Лена сжала челюсти, чтобы не заплакать. Будет ли она когда-нибудь говорить нормально? Неужели даже звук собственного голоса постоянно будет напоминать ей о том, что он с ней сделал?
Он… думала Лена, не позволяя мозгу произносить его имя. Она смотрела на сложенные на коленях руки, разглядывала шрамы на тыльных сторонах ладоней. Если бы Хэнк не сидел рядом, она повернула бы руки и посмотрела бы на следы от гвоздей, проткнувших насквозь ладони. Те гвозди прибили ее к полу. Такие же шрамы были на ступнях между пальцами и щиколотками. Два месяца физиотерапии вернули рукам работоспособность. Ноги тоже нормально передвигались, а вот шрамы останутся навсегда.
В памяти Лены осталось лишь несколько болезненных моментов того, что происходило с ее телом во время насилия.

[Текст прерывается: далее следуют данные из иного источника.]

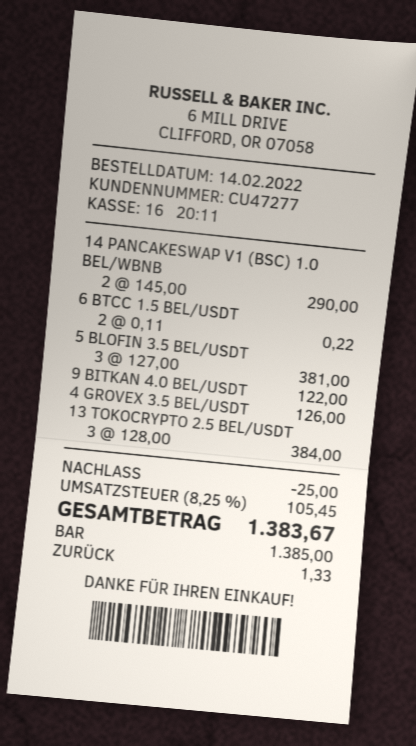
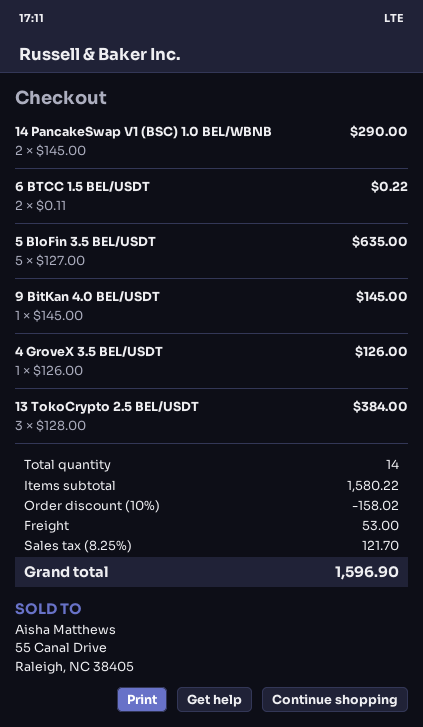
5 BLOFIN 3.5 BEL/USDT: 3 x 127.00 = 381.00 -> 5 x 127.00 = 635.00
9 BITKAN 4.0 BEL/USDT: 1 x 122.00 = 122.00 -> 1 x 145.00 = 145.00
discount: 25.00 -> 158.02
shipping: none -> 53.00
tax: 8.25% = 105.45 -> 8.25% = 121.70
total: 1383.67 -> 1596.90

Картину восстановили шрамы и написанная в госпитале история болезни. Она помнила мгновения, когда наркотики прекращали свое воздействие, и он приходил к ней, садился рядом на пол, словно они были в лагере церковной общины. Он рассказывал ей о своем детстве, о жизни, будто они были любовниками, желающими узнать все друг о друге.